### [WORK TO COMPLETE]
A verbatim reproduction of the lines below, from the line containing "payment method: Google" through the line containing "total: 185.01 -> 133.95", both ends included, is the whole required output.

+++

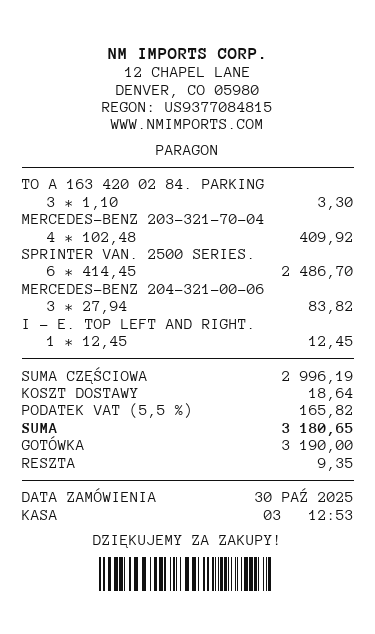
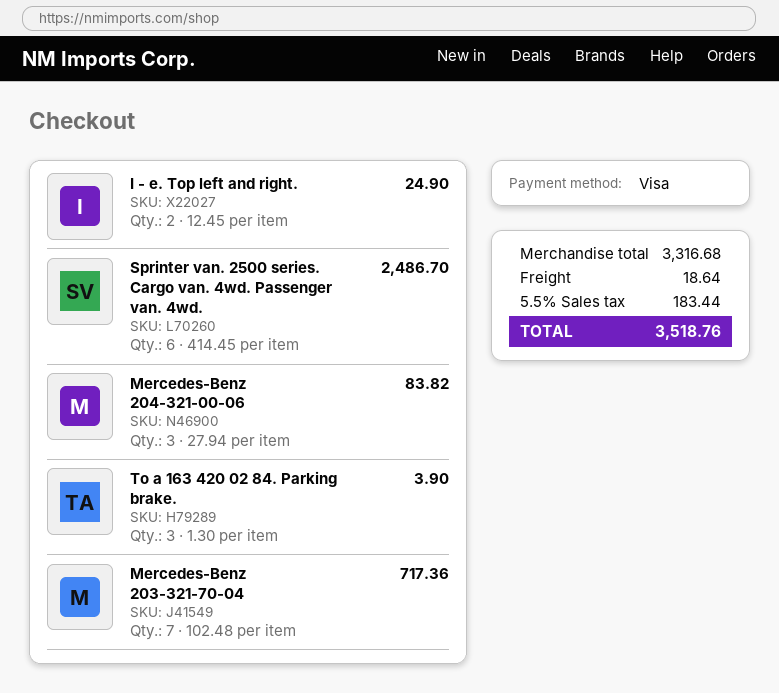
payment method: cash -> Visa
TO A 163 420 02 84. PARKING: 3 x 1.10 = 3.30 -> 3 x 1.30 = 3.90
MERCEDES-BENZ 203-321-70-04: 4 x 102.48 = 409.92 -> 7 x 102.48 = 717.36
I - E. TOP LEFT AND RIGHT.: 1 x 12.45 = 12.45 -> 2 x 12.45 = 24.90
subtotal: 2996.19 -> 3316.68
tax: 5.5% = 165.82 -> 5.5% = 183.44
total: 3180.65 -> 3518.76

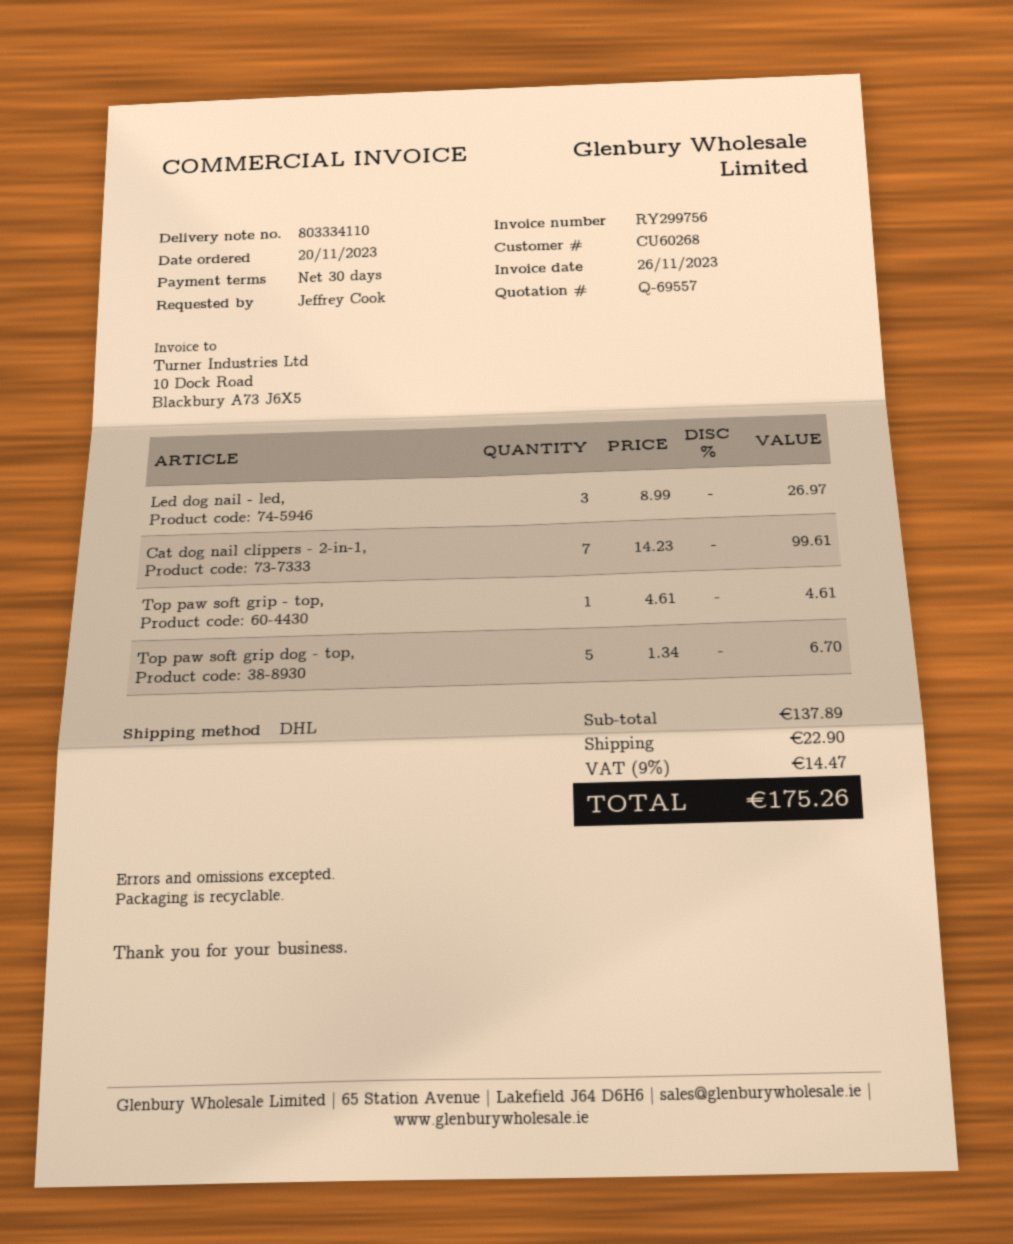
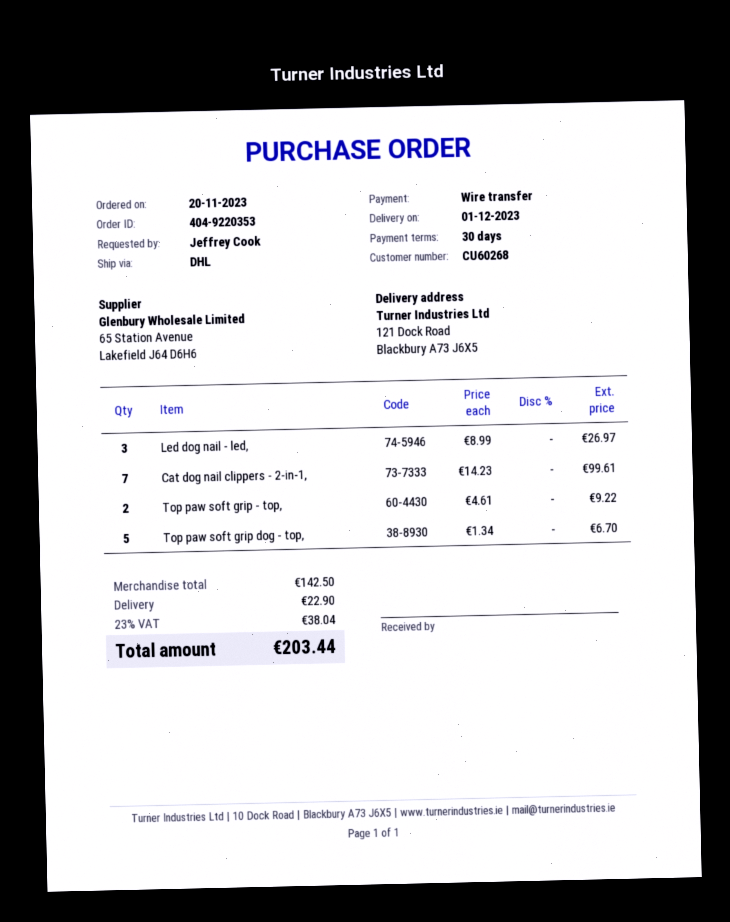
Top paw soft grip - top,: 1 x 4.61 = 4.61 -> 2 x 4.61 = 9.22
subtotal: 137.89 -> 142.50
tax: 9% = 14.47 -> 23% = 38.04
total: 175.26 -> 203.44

+++

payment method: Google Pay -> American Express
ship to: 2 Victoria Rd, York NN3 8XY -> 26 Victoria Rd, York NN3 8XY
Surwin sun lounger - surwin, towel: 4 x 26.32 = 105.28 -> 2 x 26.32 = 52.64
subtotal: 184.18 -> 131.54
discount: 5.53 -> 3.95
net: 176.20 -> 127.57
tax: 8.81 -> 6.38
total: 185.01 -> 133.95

+++

### [OUTPUT FOR THIS TASK]
payment method: Google Pay -> American Express
ship to: 2 Victoria Rd, York NN3 8XY -> 26 Victoria Rd, York NN3 8XY
Surwin sun lounger - surwin, towel: 4 x 26.32 = 105.28 -> 2 x 26.32 = 52.64
subtotal: 184.18 -> 131.54
discount: 5.53 -> 3.95
net: 176.20 -> 127.57
tax: 8.81 -> 6.38
total: 185.01 -> 133.95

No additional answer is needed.